User interface change data
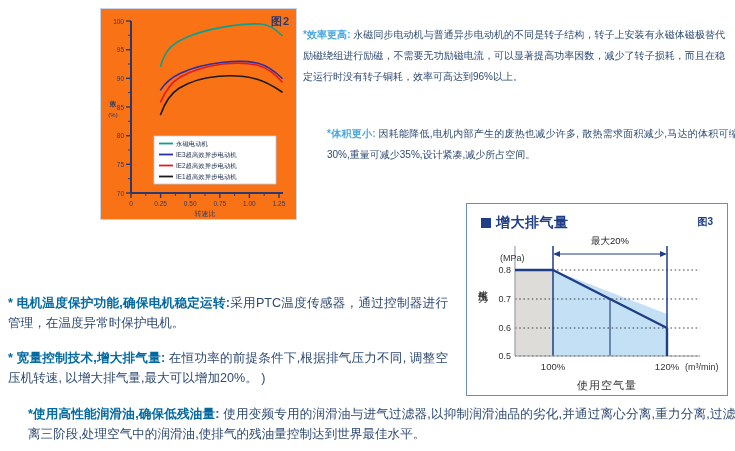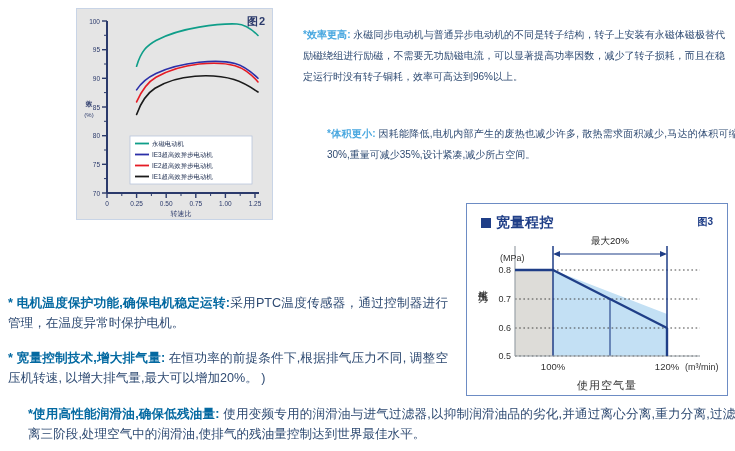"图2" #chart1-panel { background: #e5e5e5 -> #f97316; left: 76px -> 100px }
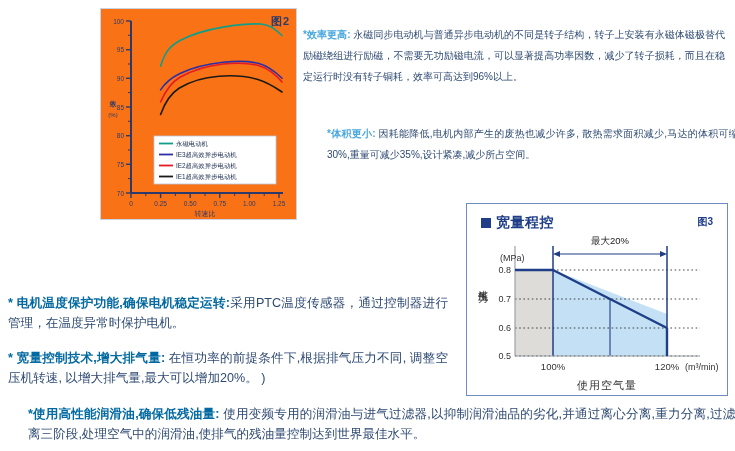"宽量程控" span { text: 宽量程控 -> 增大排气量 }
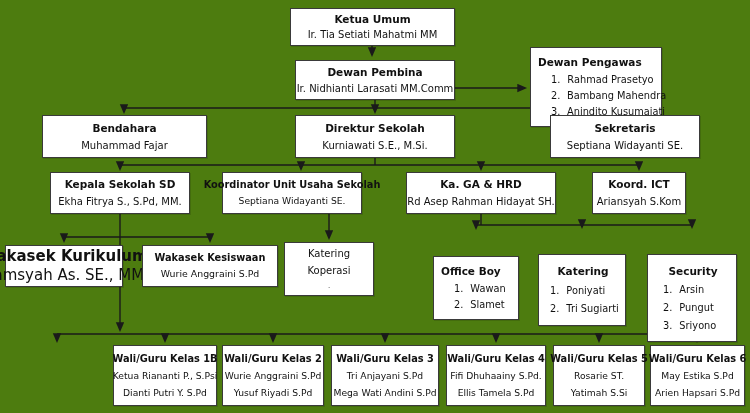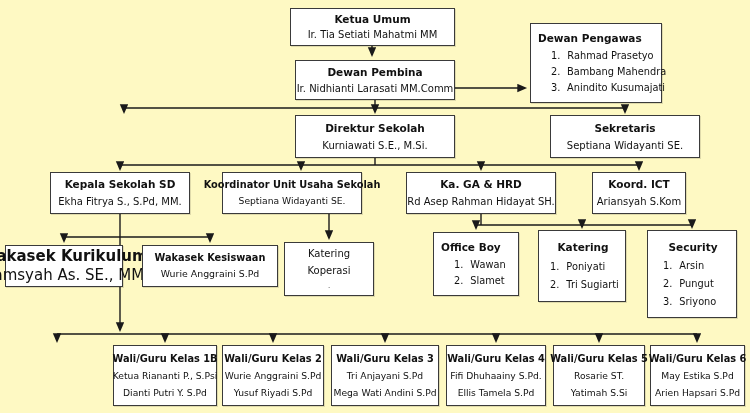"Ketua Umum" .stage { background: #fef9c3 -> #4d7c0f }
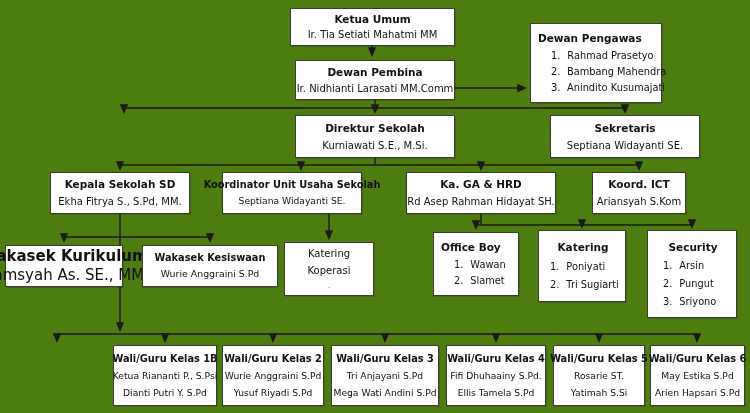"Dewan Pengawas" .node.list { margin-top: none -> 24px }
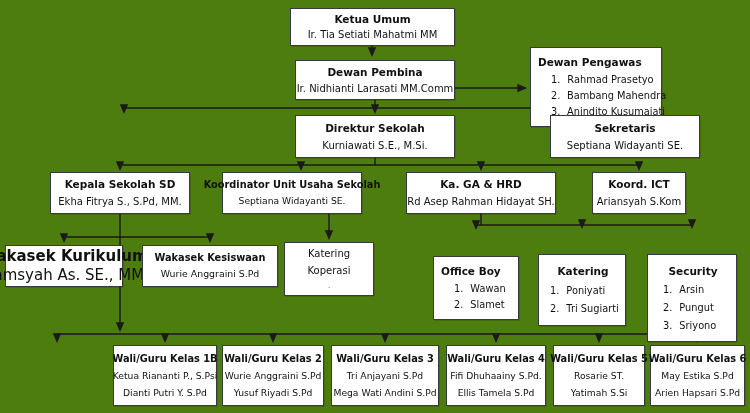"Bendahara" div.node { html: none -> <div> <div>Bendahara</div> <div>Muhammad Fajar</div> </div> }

How to complete this task:
Return the entries above in full and unchanged, omitting every image.

Reply to the exercise:
"图2" #chart1-panel { background: #e5e5e5 -> #f97316; left: 76px -> 100px }
"宽量程控" span { text: 宽量程控 -> 增大排气量 }
"Ketua Umum" .stage { background: #fef9c3 -> #4d7c0f }
"Dewan Pengawas" .node.list { margin-top: none -> 24px }
"Bendahara" div.node { html: none -> <div> <div>Bendahara</div> <div>Muhammad Fajar</div> </div> }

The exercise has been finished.